Back in March of this year, the son of two of punk’s trailblazers, Vivienne Westwood and Malcolm McLaren, announced he was going to burn his entire collection of punk memorabilia in a show of defiance against the establishment.
Joe Corré, who founded the luxury lingerie brand Agent Provocateur, before selling it for £60 million in 2007, will torch his collection – valued at between £5 and £10 million – at a yet-to-be-decided London location, on Saturday 26 November, to coincide with the 40th anniversary of the Sex Pistols’ Anarchy In The UK being released.
What’s drawn his ire is that the establishment’s attitude to punk has come full circle since the 70s: rather than it being reviled as a dangerous counter-culture that offended the core of British values, whatever they are, it’s now celebrated and viewed with fond nostalgia through exhibitions like Punk London.
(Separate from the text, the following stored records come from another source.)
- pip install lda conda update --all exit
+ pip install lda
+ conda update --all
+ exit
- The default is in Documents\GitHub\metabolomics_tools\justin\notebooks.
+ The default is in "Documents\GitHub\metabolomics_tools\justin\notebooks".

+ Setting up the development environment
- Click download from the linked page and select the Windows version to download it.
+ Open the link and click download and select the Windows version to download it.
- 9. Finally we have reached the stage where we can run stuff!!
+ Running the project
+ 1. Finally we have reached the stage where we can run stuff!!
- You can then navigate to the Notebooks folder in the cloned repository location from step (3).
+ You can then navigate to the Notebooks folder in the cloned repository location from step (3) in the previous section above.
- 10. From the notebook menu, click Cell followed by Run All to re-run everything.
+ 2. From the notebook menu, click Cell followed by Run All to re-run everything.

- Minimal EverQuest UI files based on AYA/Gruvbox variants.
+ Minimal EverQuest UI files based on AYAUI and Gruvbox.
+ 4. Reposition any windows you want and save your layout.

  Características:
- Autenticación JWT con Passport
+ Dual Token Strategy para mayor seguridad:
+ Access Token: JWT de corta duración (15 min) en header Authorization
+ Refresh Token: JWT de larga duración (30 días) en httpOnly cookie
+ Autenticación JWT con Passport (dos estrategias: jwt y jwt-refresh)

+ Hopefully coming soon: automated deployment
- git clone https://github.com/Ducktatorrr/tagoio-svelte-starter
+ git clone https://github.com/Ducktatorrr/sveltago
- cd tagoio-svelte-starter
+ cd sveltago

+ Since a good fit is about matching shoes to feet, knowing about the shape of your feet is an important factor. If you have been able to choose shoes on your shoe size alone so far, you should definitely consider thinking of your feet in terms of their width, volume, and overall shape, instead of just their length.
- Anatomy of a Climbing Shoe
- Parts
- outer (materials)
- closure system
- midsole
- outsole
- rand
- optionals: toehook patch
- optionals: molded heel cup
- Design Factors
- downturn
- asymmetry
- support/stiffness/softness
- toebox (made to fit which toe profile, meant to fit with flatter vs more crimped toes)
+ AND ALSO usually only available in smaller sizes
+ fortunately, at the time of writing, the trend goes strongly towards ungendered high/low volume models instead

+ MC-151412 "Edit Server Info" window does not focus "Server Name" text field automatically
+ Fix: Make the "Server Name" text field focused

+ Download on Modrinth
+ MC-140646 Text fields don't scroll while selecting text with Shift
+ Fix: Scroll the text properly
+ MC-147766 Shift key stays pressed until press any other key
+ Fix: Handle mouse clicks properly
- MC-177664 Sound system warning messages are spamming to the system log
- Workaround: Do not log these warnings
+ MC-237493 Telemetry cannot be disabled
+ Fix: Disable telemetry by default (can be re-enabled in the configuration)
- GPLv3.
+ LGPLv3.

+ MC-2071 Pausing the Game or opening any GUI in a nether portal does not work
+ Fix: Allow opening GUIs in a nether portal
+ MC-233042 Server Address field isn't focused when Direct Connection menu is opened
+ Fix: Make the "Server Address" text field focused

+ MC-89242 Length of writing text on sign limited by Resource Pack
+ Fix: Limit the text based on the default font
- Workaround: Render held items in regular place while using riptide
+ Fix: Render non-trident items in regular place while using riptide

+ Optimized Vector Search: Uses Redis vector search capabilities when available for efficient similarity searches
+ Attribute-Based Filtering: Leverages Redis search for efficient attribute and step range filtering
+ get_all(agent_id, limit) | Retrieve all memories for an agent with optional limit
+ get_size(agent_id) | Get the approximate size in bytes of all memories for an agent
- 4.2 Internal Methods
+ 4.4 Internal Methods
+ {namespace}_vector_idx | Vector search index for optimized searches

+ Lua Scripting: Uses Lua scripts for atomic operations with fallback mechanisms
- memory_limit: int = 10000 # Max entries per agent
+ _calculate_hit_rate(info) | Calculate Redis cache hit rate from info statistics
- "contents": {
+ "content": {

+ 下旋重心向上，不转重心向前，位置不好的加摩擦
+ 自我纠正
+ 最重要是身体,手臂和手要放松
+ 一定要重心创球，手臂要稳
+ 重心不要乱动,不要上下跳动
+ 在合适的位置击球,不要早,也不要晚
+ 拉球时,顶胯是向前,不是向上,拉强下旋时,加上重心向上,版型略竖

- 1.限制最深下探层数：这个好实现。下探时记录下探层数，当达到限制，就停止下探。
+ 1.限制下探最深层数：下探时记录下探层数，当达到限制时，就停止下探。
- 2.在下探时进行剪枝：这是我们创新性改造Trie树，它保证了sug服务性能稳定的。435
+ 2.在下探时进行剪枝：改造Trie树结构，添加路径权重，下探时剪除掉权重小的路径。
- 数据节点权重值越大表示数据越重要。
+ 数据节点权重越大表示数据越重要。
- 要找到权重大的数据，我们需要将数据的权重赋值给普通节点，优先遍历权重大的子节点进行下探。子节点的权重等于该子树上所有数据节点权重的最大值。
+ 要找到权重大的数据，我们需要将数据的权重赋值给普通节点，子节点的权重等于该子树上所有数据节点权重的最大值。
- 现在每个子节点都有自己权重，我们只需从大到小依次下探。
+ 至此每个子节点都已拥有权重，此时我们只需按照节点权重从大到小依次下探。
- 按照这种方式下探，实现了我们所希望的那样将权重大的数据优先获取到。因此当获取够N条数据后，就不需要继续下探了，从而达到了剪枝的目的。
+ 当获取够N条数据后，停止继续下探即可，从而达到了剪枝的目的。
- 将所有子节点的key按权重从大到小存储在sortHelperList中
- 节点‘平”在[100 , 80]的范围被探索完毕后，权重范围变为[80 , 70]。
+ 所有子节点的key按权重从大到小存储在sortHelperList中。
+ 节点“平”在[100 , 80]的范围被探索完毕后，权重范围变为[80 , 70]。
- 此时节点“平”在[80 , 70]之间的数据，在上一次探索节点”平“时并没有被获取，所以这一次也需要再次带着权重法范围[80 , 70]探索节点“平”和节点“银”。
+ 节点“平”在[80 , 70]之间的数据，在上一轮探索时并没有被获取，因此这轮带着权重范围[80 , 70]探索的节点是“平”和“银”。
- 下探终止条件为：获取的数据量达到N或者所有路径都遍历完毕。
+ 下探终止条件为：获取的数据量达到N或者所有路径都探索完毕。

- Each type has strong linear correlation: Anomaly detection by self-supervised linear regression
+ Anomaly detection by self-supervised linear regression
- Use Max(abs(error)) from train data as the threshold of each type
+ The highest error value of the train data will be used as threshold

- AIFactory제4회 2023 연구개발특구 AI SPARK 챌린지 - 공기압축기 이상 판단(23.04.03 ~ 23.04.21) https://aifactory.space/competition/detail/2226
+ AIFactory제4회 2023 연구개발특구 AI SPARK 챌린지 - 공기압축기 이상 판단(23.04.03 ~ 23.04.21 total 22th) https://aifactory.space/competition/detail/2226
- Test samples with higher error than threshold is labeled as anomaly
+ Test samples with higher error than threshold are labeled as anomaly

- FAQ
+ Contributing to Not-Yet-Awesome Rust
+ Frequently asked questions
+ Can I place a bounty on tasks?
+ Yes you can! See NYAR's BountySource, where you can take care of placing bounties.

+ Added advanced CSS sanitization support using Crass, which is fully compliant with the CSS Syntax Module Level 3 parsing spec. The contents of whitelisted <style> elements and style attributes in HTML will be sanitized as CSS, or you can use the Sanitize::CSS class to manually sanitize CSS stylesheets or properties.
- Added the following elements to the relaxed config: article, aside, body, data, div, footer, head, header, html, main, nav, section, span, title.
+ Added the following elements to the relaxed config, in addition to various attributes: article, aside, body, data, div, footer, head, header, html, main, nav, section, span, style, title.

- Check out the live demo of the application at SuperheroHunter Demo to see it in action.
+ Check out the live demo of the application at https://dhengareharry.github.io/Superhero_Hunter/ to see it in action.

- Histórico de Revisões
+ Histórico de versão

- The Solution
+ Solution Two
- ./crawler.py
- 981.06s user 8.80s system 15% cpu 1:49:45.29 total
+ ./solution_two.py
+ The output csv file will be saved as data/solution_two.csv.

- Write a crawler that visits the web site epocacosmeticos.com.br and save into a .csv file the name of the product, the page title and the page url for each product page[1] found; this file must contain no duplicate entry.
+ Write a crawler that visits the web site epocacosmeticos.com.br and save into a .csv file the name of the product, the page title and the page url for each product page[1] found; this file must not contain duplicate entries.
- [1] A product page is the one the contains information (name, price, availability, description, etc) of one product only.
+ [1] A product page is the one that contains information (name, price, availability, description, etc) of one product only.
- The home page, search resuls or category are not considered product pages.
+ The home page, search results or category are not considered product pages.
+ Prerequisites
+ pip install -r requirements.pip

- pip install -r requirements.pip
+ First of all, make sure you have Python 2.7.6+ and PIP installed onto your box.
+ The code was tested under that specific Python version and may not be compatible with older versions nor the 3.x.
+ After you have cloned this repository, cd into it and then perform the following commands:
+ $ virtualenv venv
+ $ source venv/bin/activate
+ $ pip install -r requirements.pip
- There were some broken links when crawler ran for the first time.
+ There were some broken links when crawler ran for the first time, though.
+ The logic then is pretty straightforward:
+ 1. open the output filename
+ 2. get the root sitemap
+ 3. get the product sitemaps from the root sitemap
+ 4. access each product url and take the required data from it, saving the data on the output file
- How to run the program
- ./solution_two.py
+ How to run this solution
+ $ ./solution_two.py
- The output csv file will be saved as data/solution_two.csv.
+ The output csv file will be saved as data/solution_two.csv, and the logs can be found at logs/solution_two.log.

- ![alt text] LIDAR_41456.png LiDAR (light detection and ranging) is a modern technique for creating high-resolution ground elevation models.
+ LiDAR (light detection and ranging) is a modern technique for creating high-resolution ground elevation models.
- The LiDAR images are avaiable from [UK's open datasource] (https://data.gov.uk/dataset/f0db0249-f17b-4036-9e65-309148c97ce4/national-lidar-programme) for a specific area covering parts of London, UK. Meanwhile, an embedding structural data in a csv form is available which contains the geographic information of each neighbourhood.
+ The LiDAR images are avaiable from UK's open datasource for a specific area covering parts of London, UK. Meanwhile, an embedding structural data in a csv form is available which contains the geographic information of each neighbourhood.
So what’s got Joe itching to torch the lot? To find out, we went to a press conference he held in the days before the Great Punk Bonfire of 2016, and here’s what we learned.
Corré says each generation faces its own set of problems
Corré: “There was a whole generation of people that were completely fed up with the status quo. We were hated across all creeds and classes to the point that the Sex Pistols were banned from the radio and you couldn’t buy the records in the shops. My parents’ shop [punk fashion boutique SEX] was smashed up every weekend. The Mayor of London at the time recommended that we dig a bloody great big hole and bury all the punk rockers down it. Out of that people found their creativity. But today, we have a young generation facing catastrophic climate change and coming out of university riddled with 50 grand’s worth of debt. In the 1970s, people could be more creative and they could afford to live in this city, whether it was in squats or whatever. We know the solutions to the problems young people face are not going to be solved by a new generation of bankers which is what you’re going to get with people taking choices for corporate careers so they know they can pay off the debt they’re going to get themselves into.”
Modern punk is pointless, apparently
“If [punk] is the way [young people] are going to have a voice, they don’t have a very big voice. Who the hell cares? Name me any one of them [bands] that’s managed to do anything that’s been a challenge to the status quo? (At this point, another attendee interjects: “Pussy Riot?”) Hmm, I guess that’s true.”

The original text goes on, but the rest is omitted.